Szelethus updated this revision to Diff 212801.Aug 1 2019, 7:02 AM

Use size() == 3 instead if isLinear(), add a related test case.

NoQ accepted this revision.Aug 1 2019, 1:56 PM

Sry, should have approved this ages ago >.<

clang/test/Analysis/uninit-vals.c
181 ↗(On Diff #208101)

Btw, I wasted soooo much time on figuring out that you don't get ANY notes whatsoever if you make this a cpp file rather than a c file, only the warning... Is this intended?

At a glance, the behavior of this code in C and C++ is ridiculously different.
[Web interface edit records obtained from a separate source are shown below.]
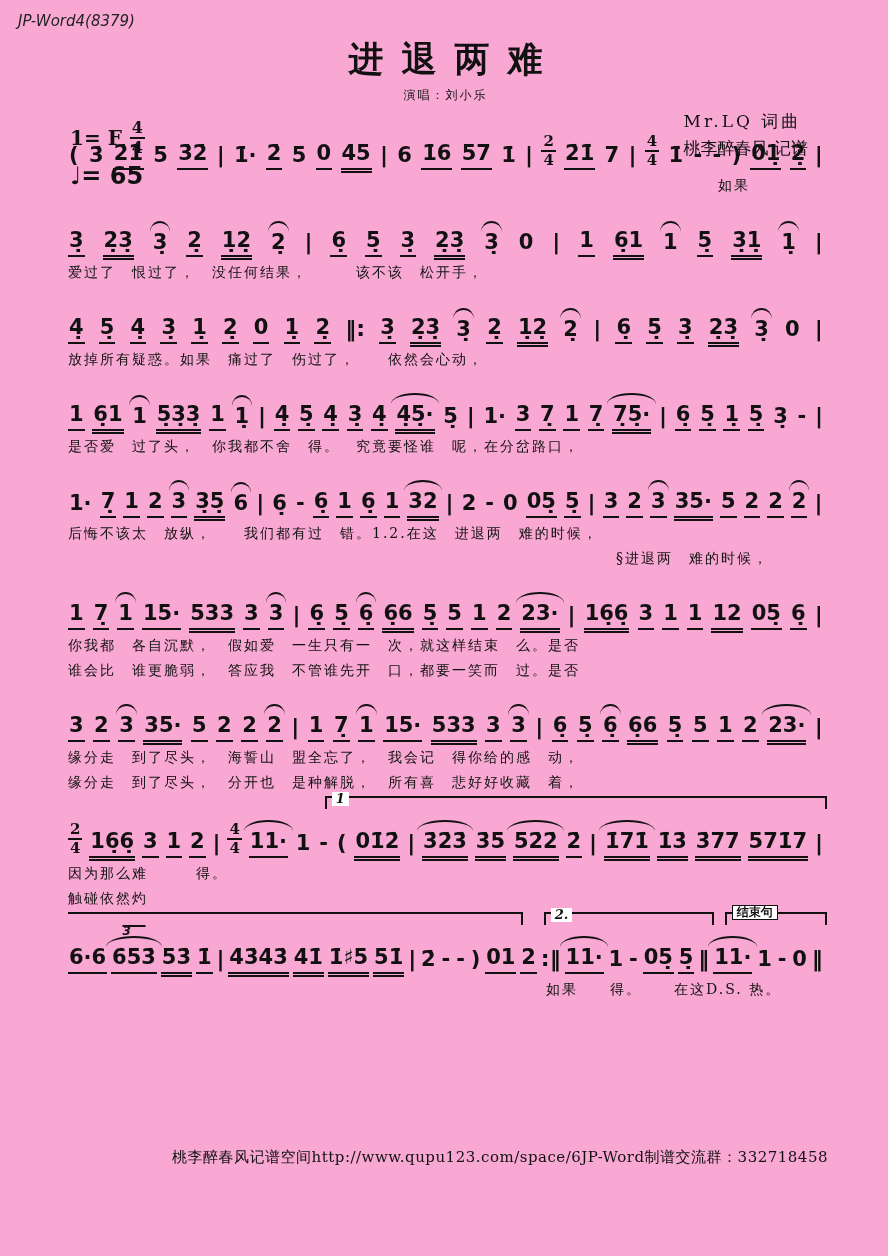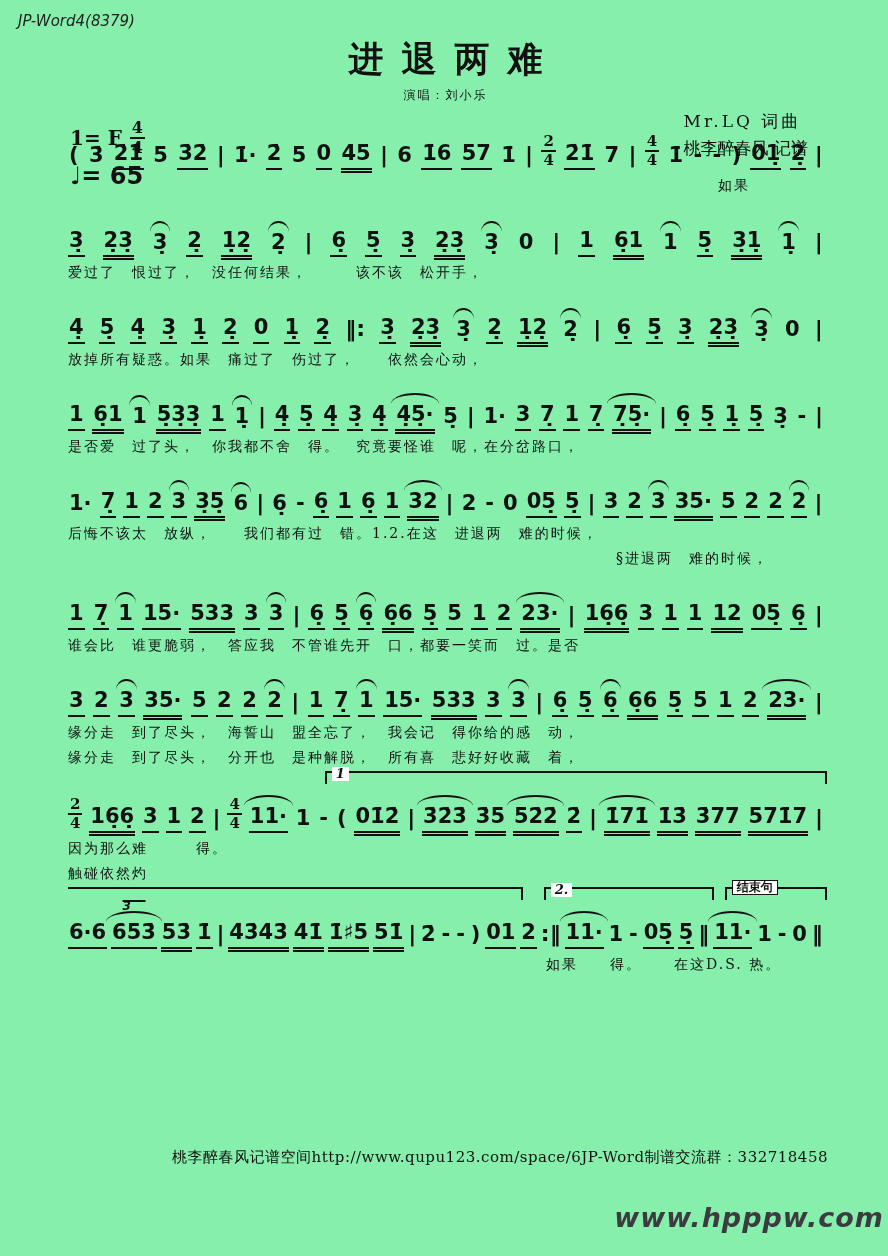--- a/index.html
+++ b/index.html
@@ -7,7 +7,7 @@
     position:relative;
     width:888px;height:1256px;
     margin:0 auto;
-    background:#86efac;
+    background:#f9a8d4;
     font-family:"DejaVu Sans",sans-serif;
     color:#111;
     overflow:hidden;

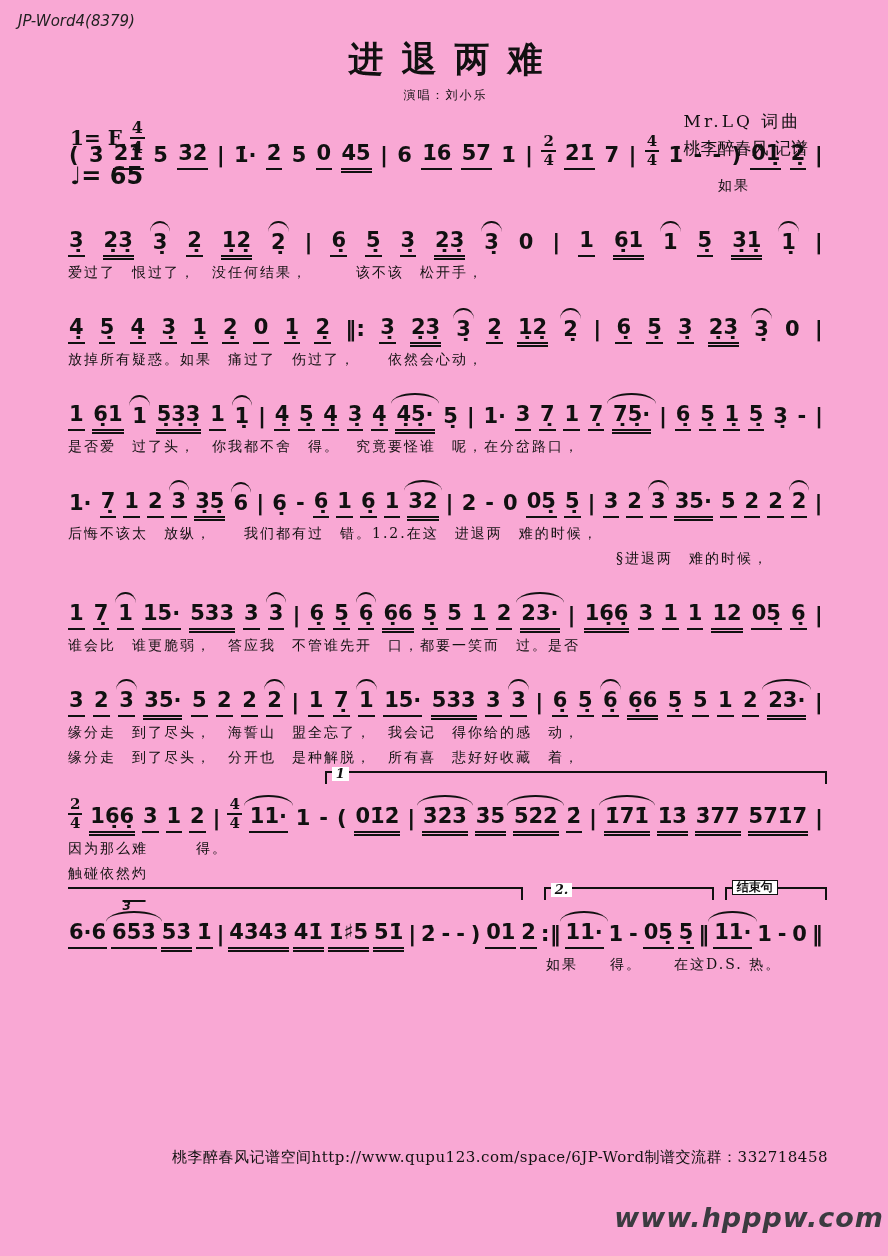--- a/index.html
+++ b/index.html
@@ -301,6 +301,7 @@
             <span class="note u1">6̣</span>
             <span class="bar">|</span>
           </div>
+          <div class="lyric-row">你我都　各自沉默，　假如爱　一生只有一　次，就这样结束　么。是否</div>
           <div class="lyric-row">谁会比　谁更脆弱，　答应我　不管谁先开　口，都要一笑而　过。是否</div>
         </div>
         <div class="system">

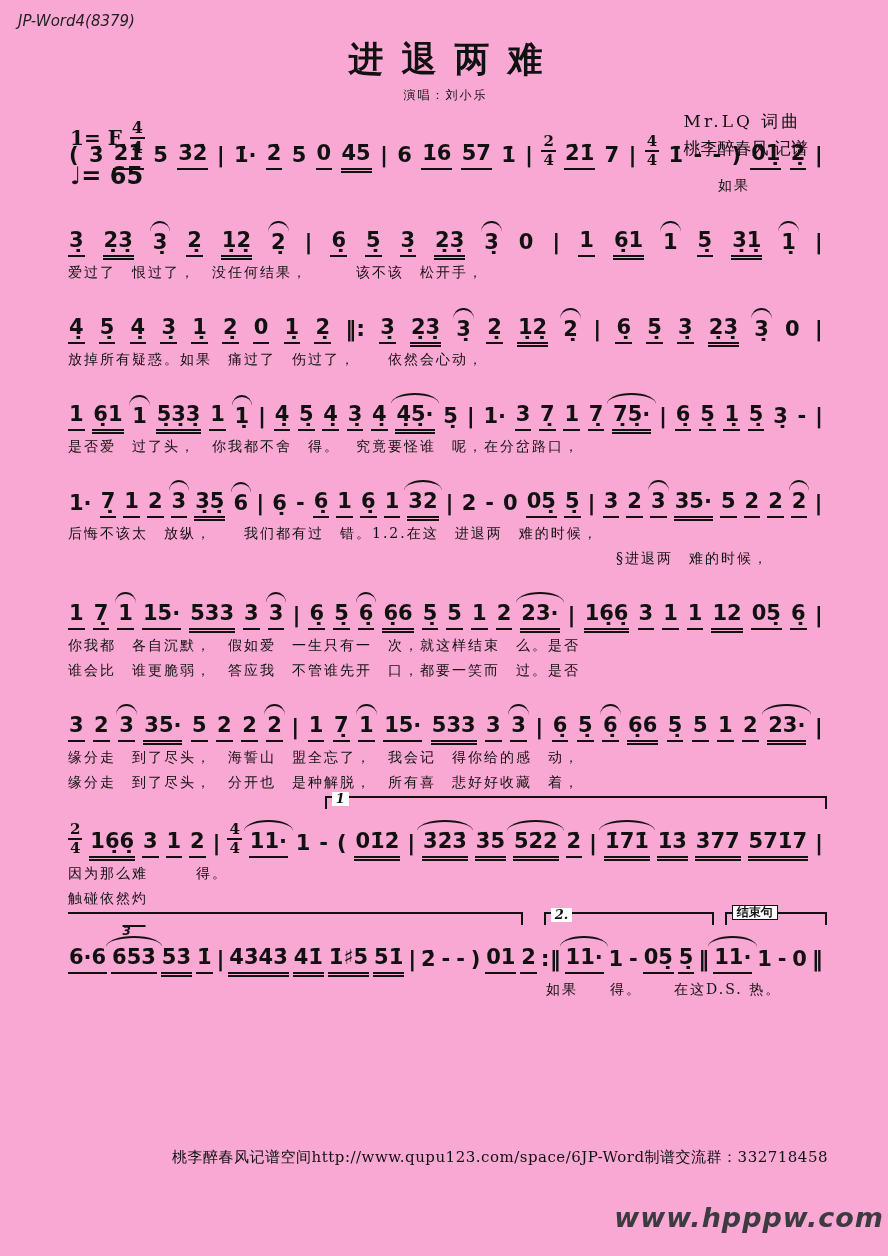--- a/index.html
+++ b/index.html
@@ -423,7 +423,6 @@
     <span>JP-Word制谱交流群：332718458</span>
   </div>
 
-  <div class="watermark">www.hpppw.com</div>
 </div>
 
 </body></html>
The way structures are returned-by-value is one of the glaring differences between C and C++. Even at runtime / ABI / calling convention level: in C it's acceptable to simply pass the structure through registers (or put it on the stack, wherever the return value normally lives), however in C++ the calling convention usually requres you to pass return address as a separate hidden parameter so that to use it as "this" in the structure's constructor (and then later use it for RVO and NRVO which may span multiple stack frames) . And the Static Analyzer also deals with completely different ASTs. So i'm not surprised that there's a difference.

But i would also probably not want there to be a difference. If you could turn it into a sensible bug report i guess it could be helpful.

This revision is now accepted and ready to land.Aug 1 2019, 1:56 PM
This revision was automatically updated to reflect the committed changes.
Szelethus marked 5 inline comments as done.